● About this task:
For each line in the records that contains "order", make a copy.

● Data for review:
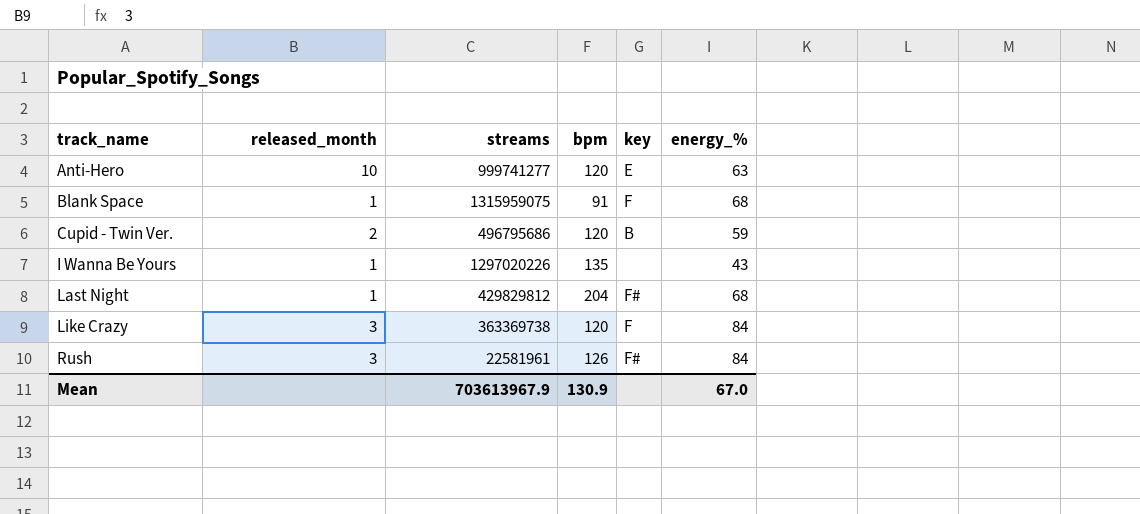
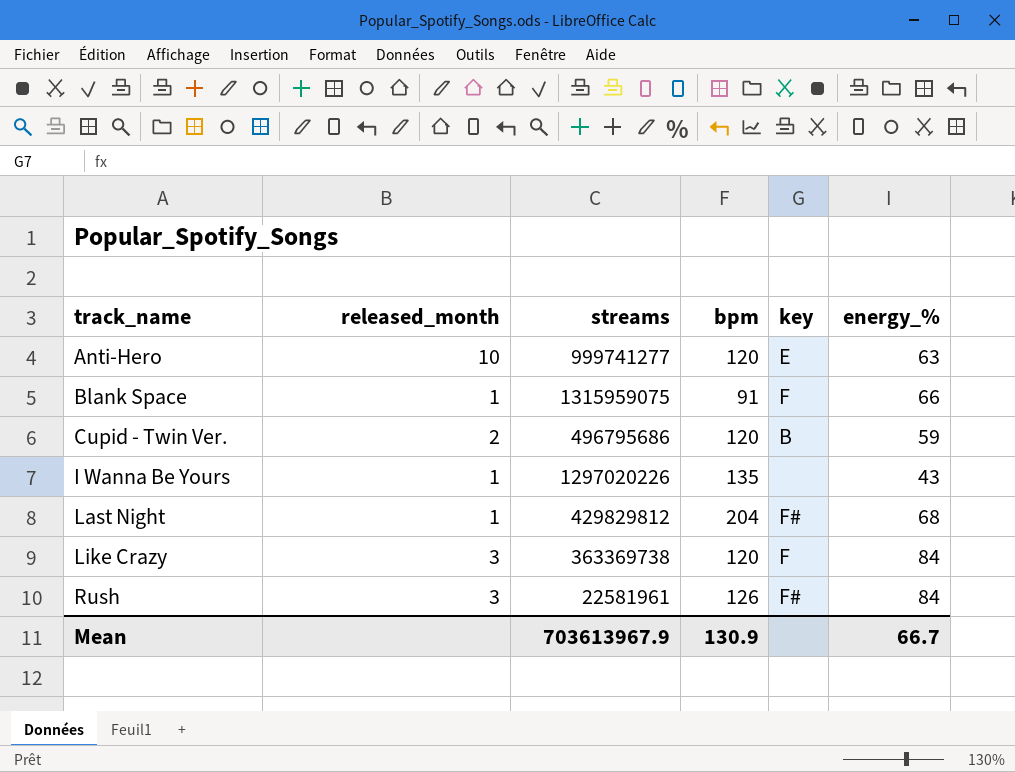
Blank Space | energy_%: 68 -> 66
Mean | energy_%: 67.0 -> 66.7

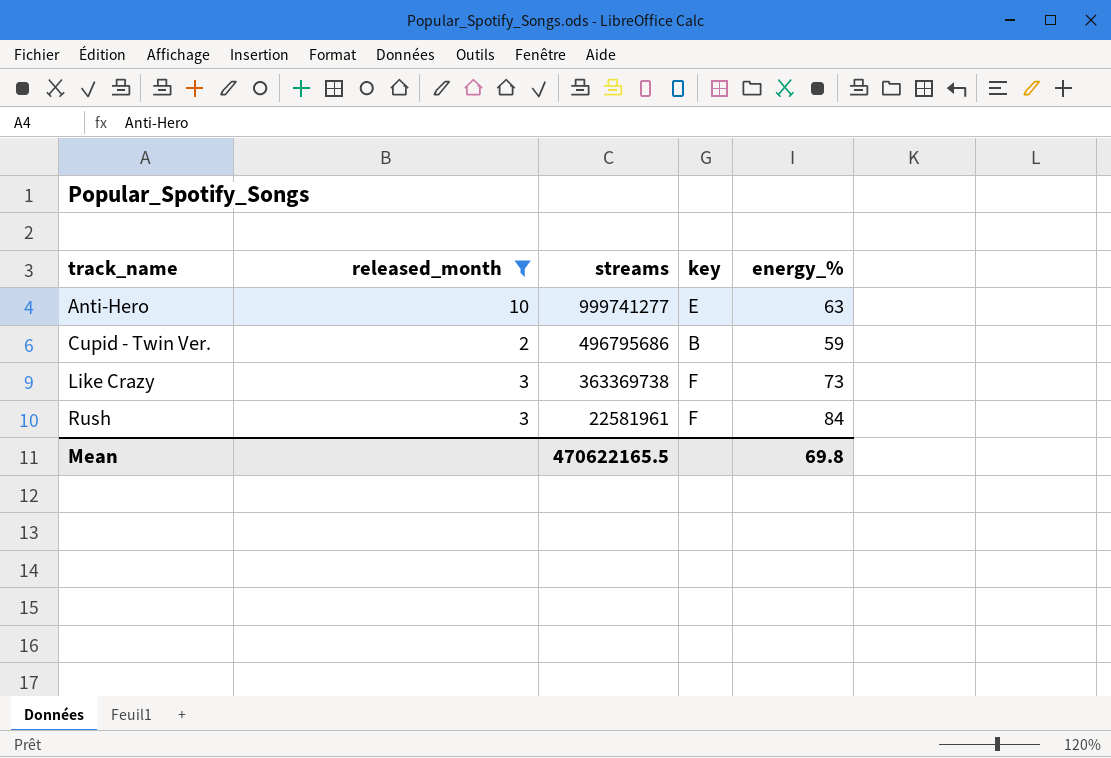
filter: none -> released_month != 1
column bpm | position: 4 -> none
Like Crazy | energy_%: 84 -> 73
Rush | key: F# -> F
Mean | streams: 703613967.9 -> 470622165.5
Mean | energy_%: 66.7 -> 69.8

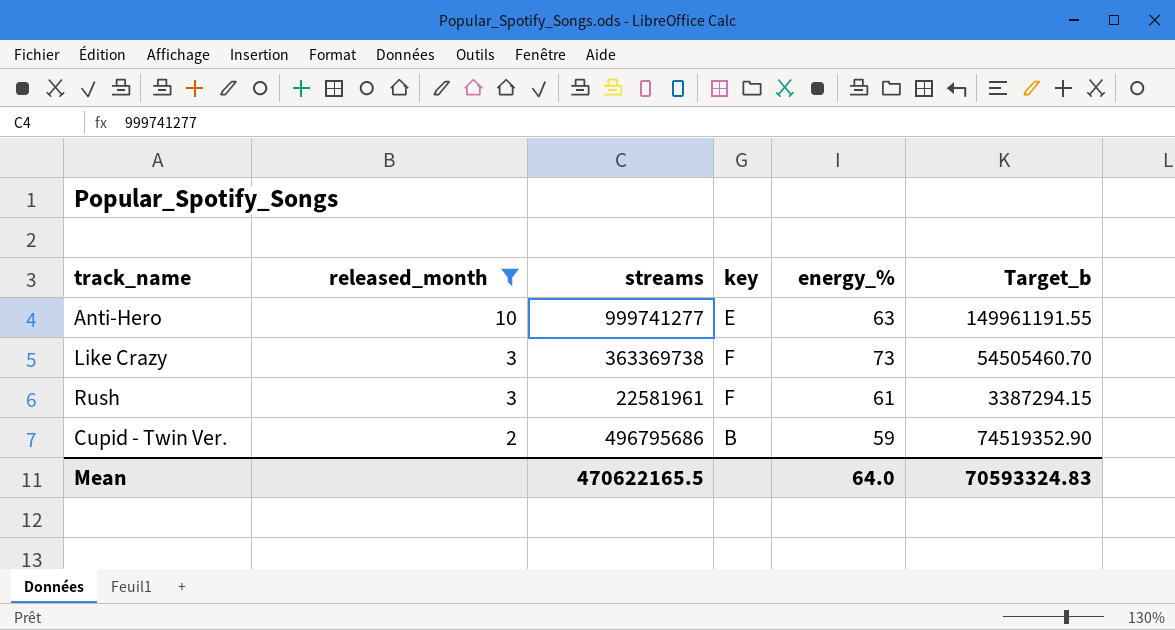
row order: track_name ascending -> released_month descending
column Target_b | formula: none -> [streams] * 0.15
Rush | energy_%: 84 -> 61
Mean | energy_%: 69.8 -> 64.0

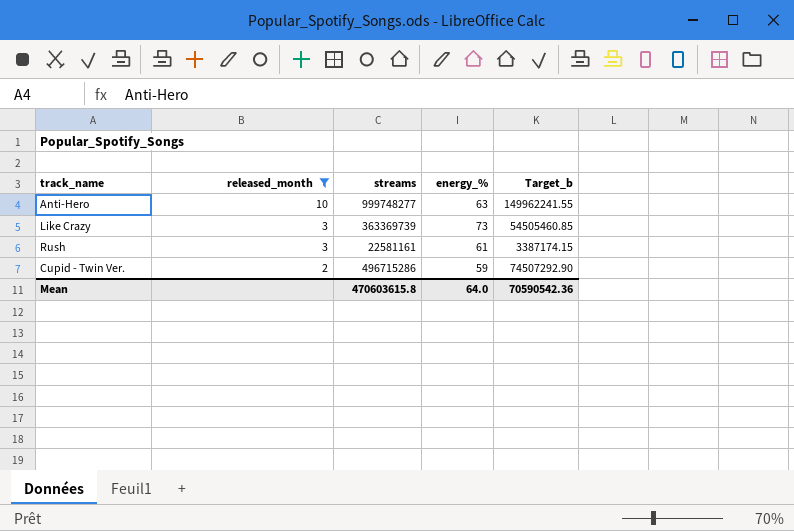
column key | position: 4 -> none
Anti-Hero | streams: 999741277 -> 999748277
Anti-Hero | Target_b: 149961191.55 -> 149962241.55
Like Crazy | streams: 363369738 -> 363369739
Like Crazy | Target_b: 54505460.70 -> 54505460.85
Rush | streams: 22581961 -> 22581161
Rush | Target_b: 3387294.15 -> 3387174.15
Cupid - Twin Ver. | streams: 496795686 -> 496715286
Cupid - Twin Ver. | Target_b: 74519352.90 -> 74507292.90
Mean | streams: 470622165.5 -> 470603615.8
Mean | Target_b: 70593324.83 -> 70590542.36

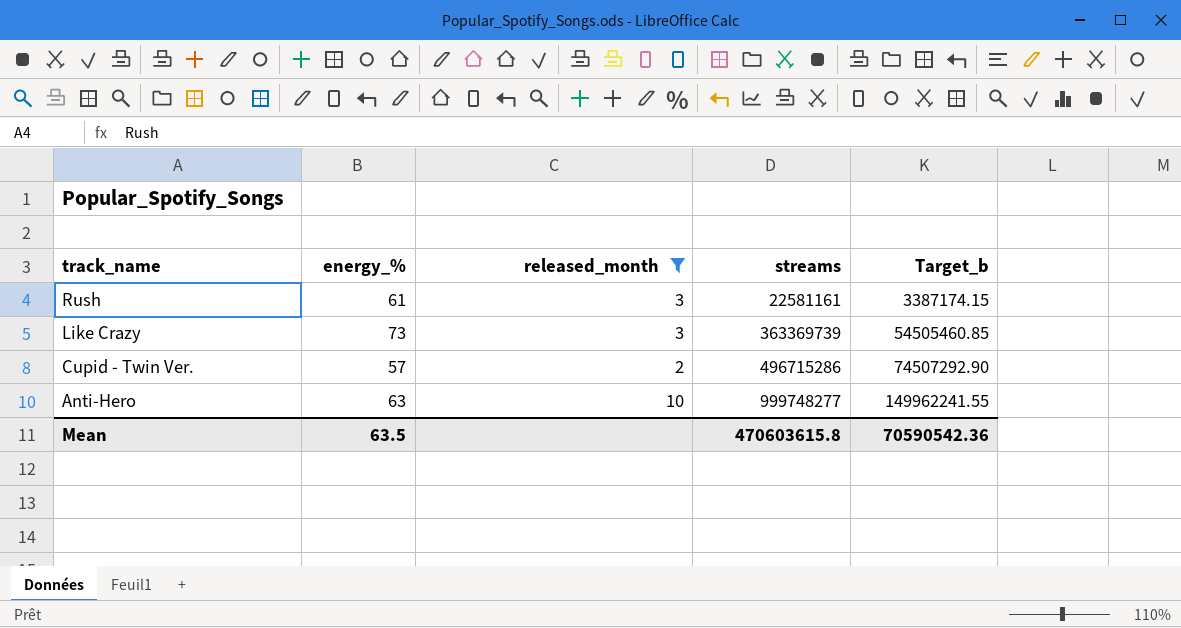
row order: released_month descending -> track_name descending
column energy_% | position: 4 -> 2
Cupid - Twin Ver. | energy_%: 59 -> 57
Mean | energy_%: 64.0 -> 63.5

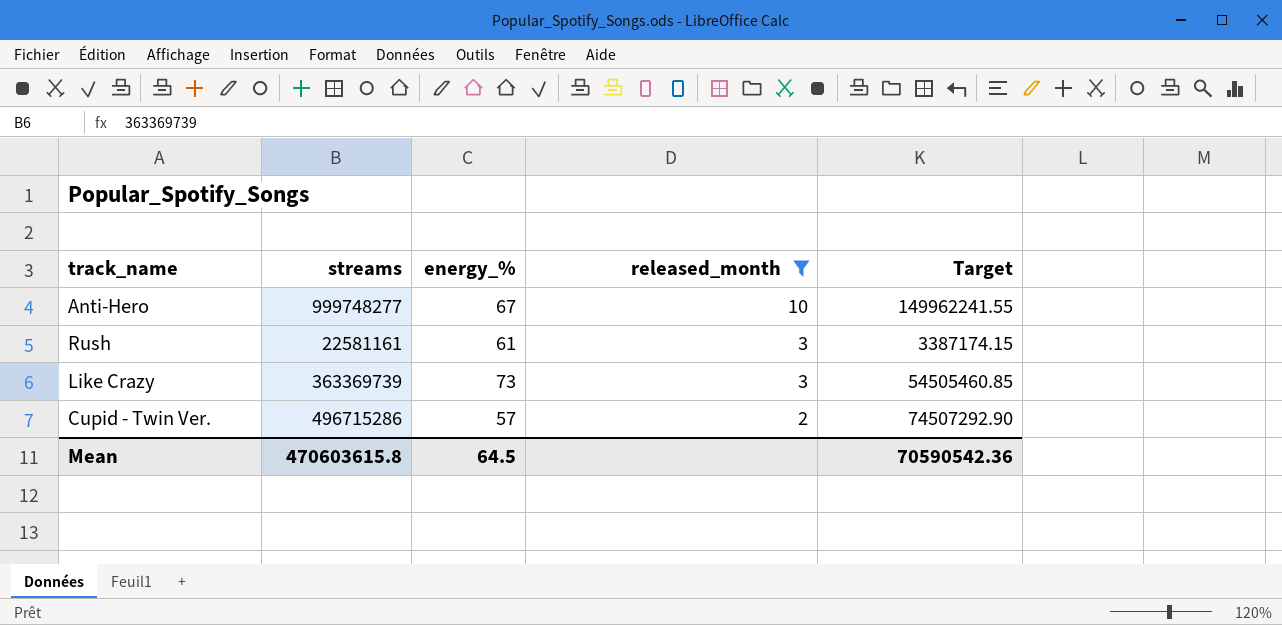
row order: track_name descending -> released_month descending
column streams | position: 4 -> 2
column name: Target_b -> Target
Anti-Hero | energy_%: 63 -> 67
Mean | energy_%: 63.5 -> 64.5

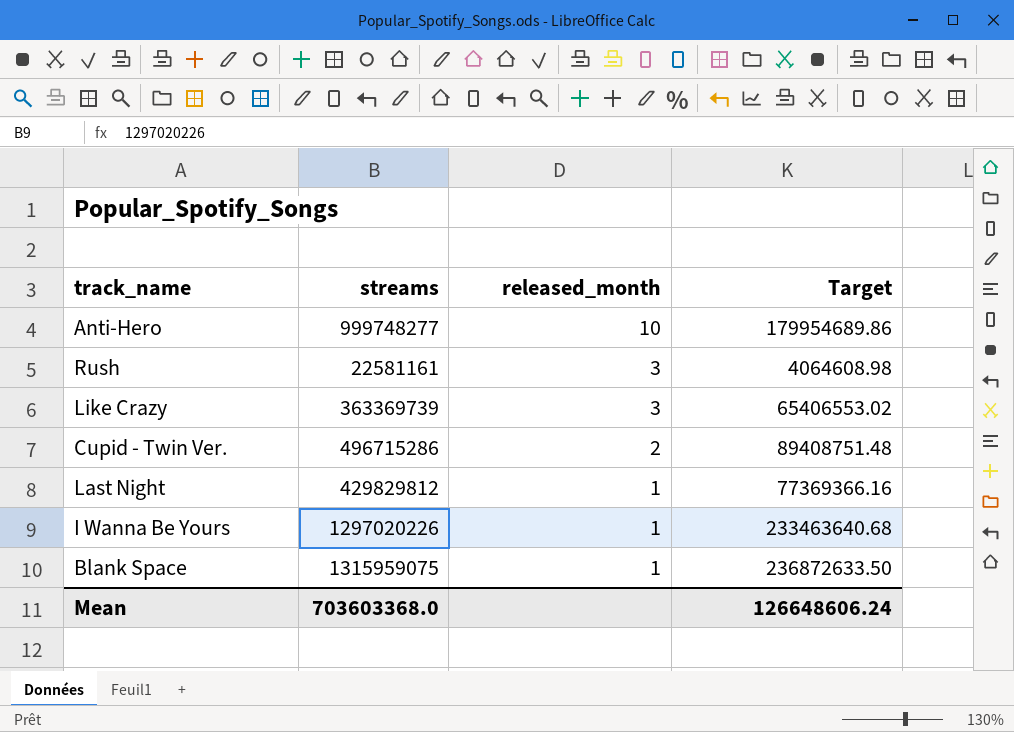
filter: released_month != 1 -> none
column energy_% | position: 3 -> none
column Target | formula: [streams] * 0.15 -> [streams] * 0.18
Mean | streams: 470603615.8 -> 703603368.0
Mean | Target: 70590542.36 -> 126648606.24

● Problem solution:
row order: track_name ascending -> released_month descending
row order: released_month descending -> track_name descending
row order: track_name descending -> released_month descending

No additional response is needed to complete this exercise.